A água, a luz e o asfalto no sertão

Eu tinha 15 anos e morava em Campina Grande quando as águas do Rio São Francisco apareceram na cidade sertaneja onde nasci: Uiraúna, a 480 quilômetros de João Pessoa, no mar, e 360 da Rainha da Borborema, que recebeu dia 10 a notícia alvissareira da chegada do Velho Chico a suas torneiras. Em 1966, o rio “da unidade nacional” chegou ao sertão do Rio do Peixe na forma de eletricidade 24 horas por dia. E a água santa se fez luz.

Caatinga-Morro do Chapeu----BRASIL!!!!:
Pertenço, portanto, a uma geração de transição. Nasci à luz mortiça do candeeiro na casa de meu avô materno, Chico Ferreira, na zona rural do ainda distrito de Antenor Navarro, hoje São João do Rio do Peixe de novo. Dois anos depois, Uiraúna virou sede municipal, mas a iluminação da nova cidade era escassa: às 18 horas, quando o céu estava bem escuro, o maquinista Cabrinha ligava o motor a óleo diesel e este transmitia a energia mecânica para o dínamo combater a treva. O vigário, cônego Anacleto, ligava a difusora da matriz de Jesus, Maria e José e rezava a Ave Maria com o fundo musical da canção homônima na qual Gounod transformou uma fuga do gênio de Bach. Minha mãe nos reunia na calçada e dizia versos de Castro Alves no mormaço atro do Semiárido.
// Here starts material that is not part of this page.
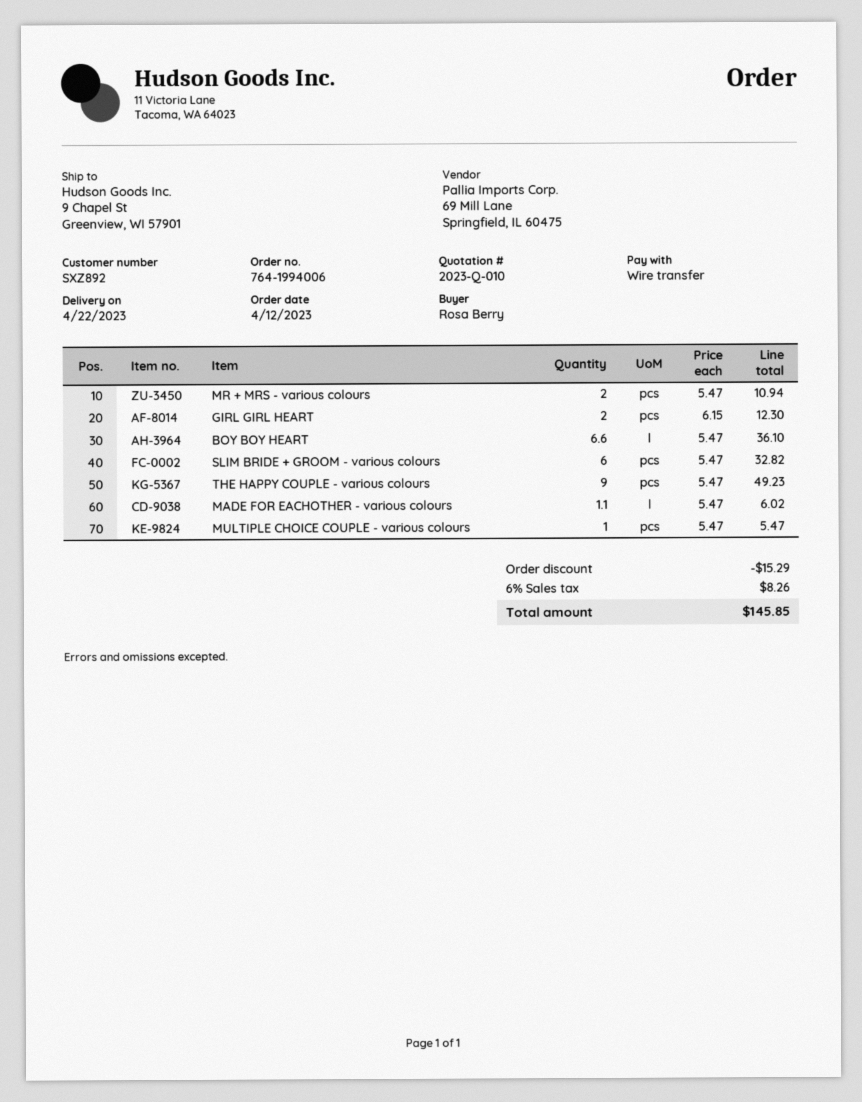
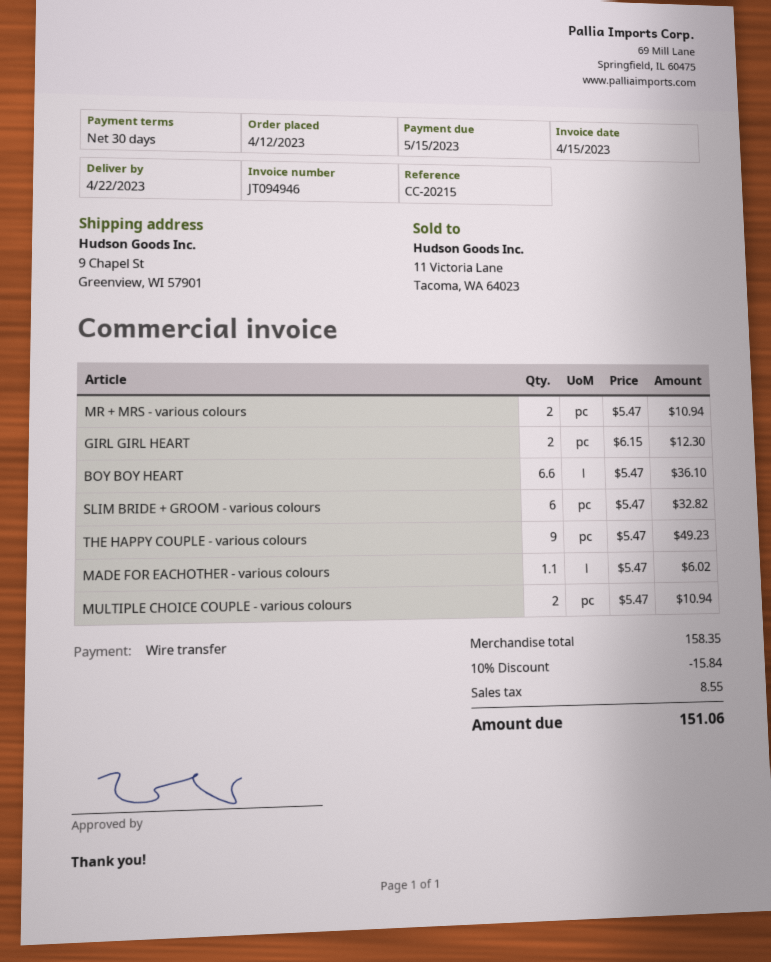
MULTIPLE CHOICE COUPLE - various colours: 1 x 5.47 = 5.47 -> 2 x 5.47 = 10.94
discount: 15.29 -> 15.84
tax: 8.26 -> 8.55
total: 145.85 -> 151.06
Àquela altura, o progresso tinha nome composto: Paulo Afonso, à época distrito de Glória, na Bahia, onde havia sido inaugurado o complexo hidrelétrico às margens da cachoeira do mesmo nome no Rio São Francisco a caminho do mar. Quando a eletricidade de 24 horas chegou àqueles confins em que a Paraíba cruza em seu extremo oeste com o Ceará e o Rio Grande do Norte, o lugarejo baiano era município e a Camargo Corrêa construía desde Cabedelo, cidade portuária da Grande João Pessoa, a BR-230, primeiro trecho da Transamazônica, símbolo da megalomania militar.

Até então, chegava-se a Campina Grande por uma estrada de terra esburacada numa viagem que exigia pernoite em Café do Vento, no centro geográfico do Estado. Só no dia seguinte chegava-se ao asfalto na Praça do Meio do Mundo, na Farinha, na subida para o Planalto da Borborema, onde os tropeiros paravam suas tropas de burro para lhes dar de beber no Açude Velho da Vila Nova da Rainha. Hoje na via pavimentada o trajeto faz-se em cinco horas, mesmo sem exagerar na velocidade.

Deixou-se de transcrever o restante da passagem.